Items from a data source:
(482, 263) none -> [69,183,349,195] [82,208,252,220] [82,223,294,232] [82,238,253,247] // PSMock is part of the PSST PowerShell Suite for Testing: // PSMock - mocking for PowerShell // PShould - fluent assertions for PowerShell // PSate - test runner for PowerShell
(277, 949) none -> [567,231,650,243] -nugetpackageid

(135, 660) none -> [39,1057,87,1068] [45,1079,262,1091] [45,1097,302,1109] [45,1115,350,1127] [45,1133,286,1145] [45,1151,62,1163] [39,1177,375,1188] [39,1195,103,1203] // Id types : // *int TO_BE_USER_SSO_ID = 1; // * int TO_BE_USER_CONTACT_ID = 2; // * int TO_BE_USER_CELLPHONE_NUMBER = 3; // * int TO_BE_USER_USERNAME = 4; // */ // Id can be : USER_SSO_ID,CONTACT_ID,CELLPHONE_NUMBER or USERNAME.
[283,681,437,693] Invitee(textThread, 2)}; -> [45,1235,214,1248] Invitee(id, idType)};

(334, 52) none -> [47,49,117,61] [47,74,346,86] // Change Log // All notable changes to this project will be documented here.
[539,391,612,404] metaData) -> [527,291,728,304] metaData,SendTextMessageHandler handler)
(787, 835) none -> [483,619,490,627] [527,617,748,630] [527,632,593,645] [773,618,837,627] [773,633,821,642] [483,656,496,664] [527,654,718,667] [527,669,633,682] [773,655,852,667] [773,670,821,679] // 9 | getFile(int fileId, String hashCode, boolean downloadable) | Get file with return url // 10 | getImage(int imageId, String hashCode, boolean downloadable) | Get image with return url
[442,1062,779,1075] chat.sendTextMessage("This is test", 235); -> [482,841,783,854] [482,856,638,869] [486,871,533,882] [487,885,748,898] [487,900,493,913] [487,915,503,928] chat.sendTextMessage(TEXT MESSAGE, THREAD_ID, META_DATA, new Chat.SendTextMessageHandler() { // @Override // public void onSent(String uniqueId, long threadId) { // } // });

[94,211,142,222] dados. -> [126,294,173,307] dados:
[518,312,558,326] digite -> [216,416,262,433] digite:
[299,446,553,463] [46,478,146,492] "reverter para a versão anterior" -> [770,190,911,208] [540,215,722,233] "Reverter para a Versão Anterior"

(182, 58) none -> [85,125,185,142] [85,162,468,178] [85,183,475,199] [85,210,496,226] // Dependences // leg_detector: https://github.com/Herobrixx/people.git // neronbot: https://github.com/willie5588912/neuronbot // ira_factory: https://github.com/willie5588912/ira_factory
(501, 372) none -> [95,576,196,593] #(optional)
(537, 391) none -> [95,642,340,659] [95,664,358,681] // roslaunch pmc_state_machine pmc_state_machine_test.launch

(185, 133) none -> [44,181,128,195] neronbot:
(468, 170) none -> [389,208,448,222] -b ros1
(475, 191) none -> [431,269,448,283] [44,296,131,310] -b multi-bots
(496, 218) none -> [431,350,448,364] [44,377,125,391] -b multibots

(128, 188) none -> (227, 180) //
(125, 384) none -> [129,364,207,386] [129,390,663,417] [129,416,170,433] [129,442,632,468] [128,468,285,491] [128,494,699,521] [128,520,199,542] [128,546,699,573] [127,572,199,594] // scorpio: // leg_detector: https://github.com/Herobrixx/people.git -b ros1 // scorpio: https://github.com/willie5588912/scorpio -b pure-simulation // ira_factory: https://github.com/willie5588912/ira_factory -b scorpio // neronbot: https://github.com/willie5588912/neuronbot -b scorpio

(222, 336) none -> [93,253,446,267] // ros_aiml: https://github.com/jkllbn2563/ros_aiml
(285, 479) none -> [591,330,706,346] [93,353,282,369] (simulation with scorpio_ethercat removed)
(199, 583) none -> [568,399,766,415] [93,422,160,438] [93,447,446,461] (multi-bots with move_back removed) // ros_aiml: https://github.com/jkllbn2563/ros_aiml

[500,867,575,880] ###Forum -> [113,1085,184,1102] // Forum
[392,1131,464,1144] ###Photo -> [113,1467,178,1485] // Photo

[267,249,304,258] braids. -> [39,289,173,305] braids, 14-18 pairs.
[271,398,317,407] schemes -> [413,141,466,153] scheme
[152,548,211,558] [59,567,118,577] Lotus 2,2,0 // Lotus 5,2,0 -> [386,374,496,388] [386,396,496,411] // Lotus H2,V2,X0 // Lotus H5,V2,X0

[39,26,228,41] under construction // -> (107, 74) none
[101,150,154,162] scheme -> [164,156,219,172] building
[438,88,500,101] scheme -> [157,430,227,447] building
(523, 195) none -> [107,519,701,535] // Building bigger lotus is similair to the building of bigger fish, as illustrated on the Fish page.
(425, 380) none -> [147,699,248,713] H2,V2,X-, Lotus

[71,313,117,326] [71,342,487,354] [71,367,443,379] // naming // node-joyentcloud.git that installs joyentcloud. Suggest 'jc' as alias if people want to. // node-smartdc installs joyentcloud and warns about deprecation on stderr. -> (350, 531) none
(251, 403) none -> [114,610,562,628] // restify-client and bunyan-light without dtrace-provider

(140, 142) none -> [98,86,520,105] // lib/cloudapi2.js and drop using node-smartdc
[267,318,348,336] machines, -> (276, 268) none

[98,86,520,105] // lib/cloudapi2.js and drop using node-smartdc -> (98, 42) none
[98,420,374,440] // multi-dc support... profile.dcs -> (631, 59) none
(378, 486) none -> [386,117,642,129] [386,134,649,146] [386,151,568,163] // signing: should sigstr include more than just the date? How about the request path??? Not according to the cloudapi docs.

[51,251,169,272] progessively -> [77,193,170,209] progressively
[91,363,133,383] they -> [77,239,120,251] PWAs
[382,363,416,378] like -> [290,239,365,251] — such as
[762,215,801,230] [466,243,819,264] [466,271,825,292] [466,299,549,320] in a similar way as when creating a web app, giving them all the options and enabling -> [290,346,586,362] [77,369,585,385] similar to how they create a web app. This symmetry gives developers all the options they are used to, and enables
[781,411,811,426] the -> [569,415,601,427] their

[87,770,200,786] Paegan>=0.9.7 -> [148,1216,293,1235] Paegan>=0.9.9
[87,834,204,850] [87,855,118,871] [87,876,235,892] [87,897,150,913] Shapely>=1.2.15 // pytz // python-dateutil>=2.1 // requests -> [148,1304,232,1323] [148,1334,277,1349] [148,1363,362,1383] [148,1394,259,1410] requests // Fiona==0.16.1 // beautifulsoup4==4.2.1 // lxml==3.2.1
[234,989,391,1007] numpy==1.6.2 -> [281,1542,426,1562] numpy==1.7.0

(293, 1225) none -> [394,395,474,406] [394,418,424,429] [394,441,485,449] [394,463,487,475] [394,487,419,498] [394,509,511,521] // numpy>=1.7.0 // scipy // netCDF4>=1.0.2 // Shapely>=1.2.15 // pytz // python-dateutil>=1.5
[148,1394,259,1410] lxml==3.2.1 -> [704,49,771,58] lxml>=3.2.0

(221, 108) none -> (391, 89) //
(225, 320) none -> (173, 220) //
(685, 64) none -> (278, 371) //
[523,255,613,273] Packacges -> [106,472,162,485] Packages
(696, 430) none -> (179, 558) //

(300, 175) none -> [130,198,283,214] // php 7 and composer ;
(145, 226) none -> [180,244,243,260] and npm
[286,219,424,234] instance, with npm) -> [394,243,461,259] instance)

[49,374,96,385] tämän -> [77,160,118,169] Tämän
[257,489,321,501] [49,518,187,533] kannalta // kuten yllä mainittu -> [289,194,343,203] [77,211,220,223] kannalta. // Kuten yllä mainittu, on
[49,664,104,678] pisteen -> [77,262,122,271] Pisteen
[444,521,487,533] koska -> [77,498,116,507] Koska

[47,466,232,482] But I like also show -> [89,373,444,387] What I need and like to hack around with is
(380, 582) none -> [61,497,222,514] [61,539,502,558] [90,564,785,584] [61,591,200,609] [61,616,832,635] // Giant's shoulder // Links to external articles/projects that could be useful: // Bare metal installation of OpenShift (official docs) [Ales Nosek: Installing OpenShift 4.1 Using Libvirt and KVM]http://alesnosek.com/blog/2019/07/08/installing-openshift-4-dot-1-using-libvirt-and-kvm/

# Your task
Copy exactly the stretch of data above from the line with "[71,313,117,326] [71,342,487,354] [71,367,443,379]" through the line with "(685, 64) none -> (278, 371) //", and omit all other lines.

# Solution to this task
[71,313,117,326] [71,342,487,354] [71,367,443,379] // naming // node-joyentcloud.git that installs joyentcloud. Suggest 'jc' as alias if people want to. // node-smartdc installs joyentcloud and warns about deprecation on stderr. -> (350, 531) none
(251, 403) none -> [114,610,562,628] // restify-client and bunyan-light without dtrace-provider

(140, 142) none -> [98,86,520,105] // lib/cloudapi2.js and drop using node-smartdc
[267,318,348,336] machines, -> (276, 268) none

[98,86,520,105] // lib/cloudapi2.js and drop using node-smartdc -> (98, 42) none
[98,420,374,440] // multi-dc support... profile.dcs -> (631, 59) none
(378, 486) none -> [386,117,642,129] [386,134,649,146] [386,151,568,163] // signing: should sigstr include more than just the date? How about the request path??? Not according to the cloudapi docs.

[51,251,169,272] progessively -> [77,193,170,209] progressively
[91,363,133,383] they -> [77,239,120,251] PWAs
[382,363,416,378] like -> [290,239,365,251] — such as
[762,215,801,230] [466,243,819,264] [466,271,825,292] [466,299,549,320] in a similar way as when creating a web app, giving them all the options and enabling -> [290,346,586,362] [77,369,585,385] similar to how they create a web app. This symmetry gives developers all the options they are used to, and enables
[781,411,811,426] the -> [569,415,601,427] their

[87,770,200,786] Paegan>=0.9.7 -> [148,1216,293,1235] Paegan>=0.9.9
[87,834,204,850] [87,855,118,871] [87,876,235,892] [87,897,150,913] Shapely>=1.2.15 // pytz // python-dateutil>=2.1 // requests -> [148,1304,232,1323] [148,1334,277,1349] [148,1363,362,1383] [148,1394,259,1410] requests // Fiona==0.16.1 // beautifulsoup4==4.2.1 // lxml==3.2.1
[234,989,391,1007] numpy==1.6.2 -> [281,1542,426,1562] numpy==1.7.0

(293, 1225) none -> [394,395,474,406] [394,418,424,429] [394,441,485,449] [394,463,487,475] [394,487,419,498] [394,509,511,521] // numpy>=1.7.0 // scipy // netCDF4>=1.0.2 // Shapely>=1.2.15 // pytz // python-dateutil>=1.5
[148,1394,259,1410] lxml==3.2.1 -> [704,49,771,58] lxml>=3.2.0

(221, 108) none -> (391, 89) //
(225, 320) none -> (173, 220) //
(685, 64) none -> (278, 371) //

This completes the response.